Евгений Войскунский: К сожалению, я очень немного прочел. И времени нет, и с годами как-то читаешь медленнее, и с глазами всякие проблемы, ну, в общем-то, мне все-таки 86 лет, но кое-что, конечно, я читал. Что касается афганской войны, то повести Павлова мне кажутся очень интересными, они написаны человеком мыслящим и опытным, так сказать, в изображении военного быта и так далее. Недавно я прочел две вещи бывшего солдата чеченского войны, Захара Прилепина, и мне это тоже понравилось. То есть свидетельства очевидцев, мне кажется, имеют самое первостепенное значение. Конечно, пройдут годы, и об этих войнах будут писать люди, не участвовавшие в этих войнах, и может быть, появятся какие-то новые книги.

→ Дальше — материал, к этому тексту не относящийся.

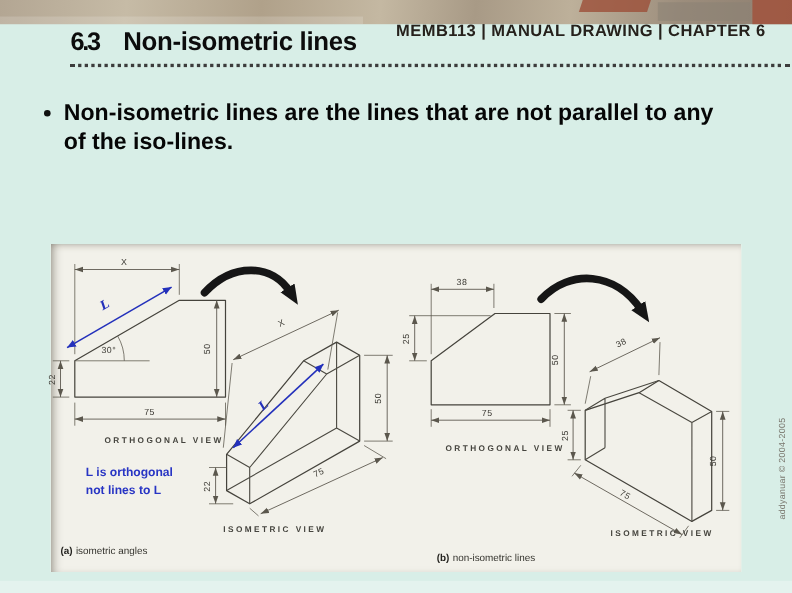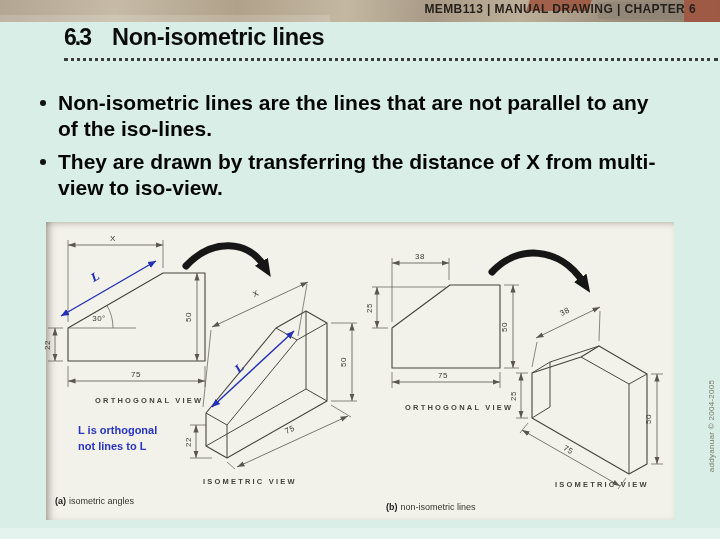"MEMB113 | MANUAL DRAWING |" .hdr-text { font-size: 12px -> 15px; top: 2px -> 20px }
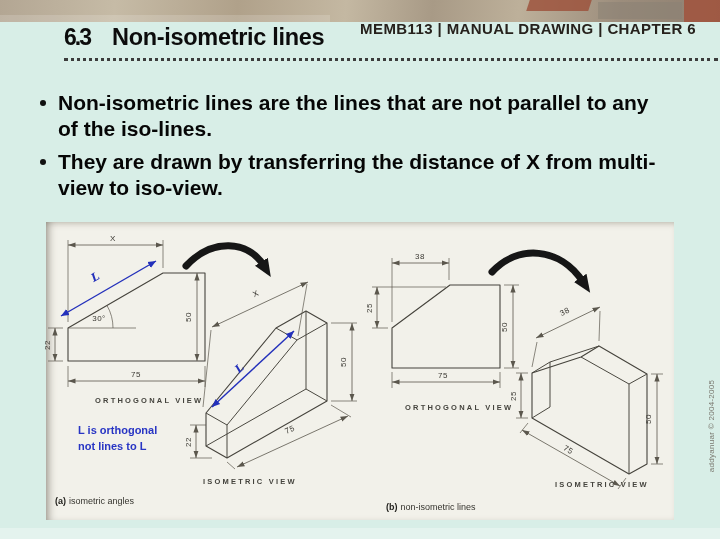"They are drawn by transferring" li { html: <li>They are drawn by transferring the distance of X from multi-view to iso-view.</li> -> none }
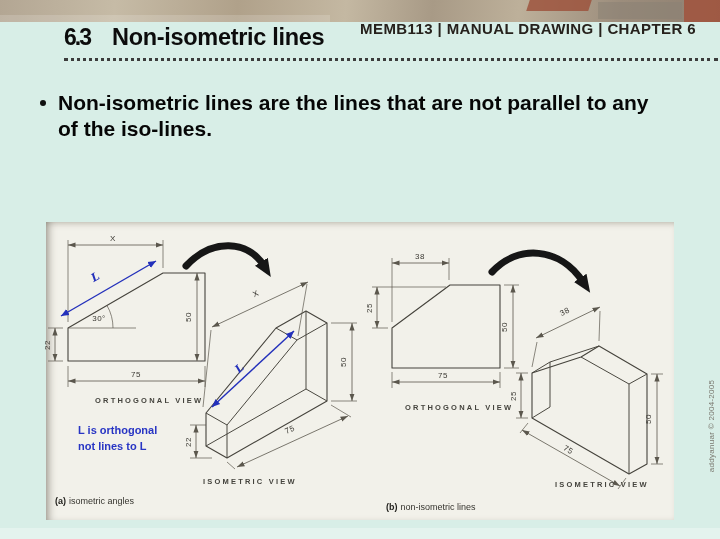"(b) non-isometric lines" .cap-b { left: 340px -> 351px }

Но надо сказать, что ведь и афганская, и обе чеченских войны были, к сожалению для нас, ветеранов Великой Отечественной, войнами, как бы вам сказать… ну, мы же когда-то делили войны на справедливые и несправедливые. Хотя вы и молоды, но, наверное, помните эти времена. Но эти войны были не совсем справедливые. Я знаю, что вторжение нашей армии в Афганистан состоялось вопреки мнению сведущих людей, которые знали Афганистан и понимали, что такое война в горах, которые помнили печальный опыт англичан, которые проиграли там две или три войны в свое время, и очень возражали против вступления наших войск в Афганистан. Но, так сказать, геронтологическое Политбюро тогдашнее приняло свое решение. Что касается чеченской войны, вы знаете, я даже не буду касаться этой темы, для меня она очень болезненная. Я знаю только, что ребята, которые побывали в Чечне, они вернулись оттуда не то что неадекватные, но, знаете, всполошенные, ушибленные, ударенные этой войной.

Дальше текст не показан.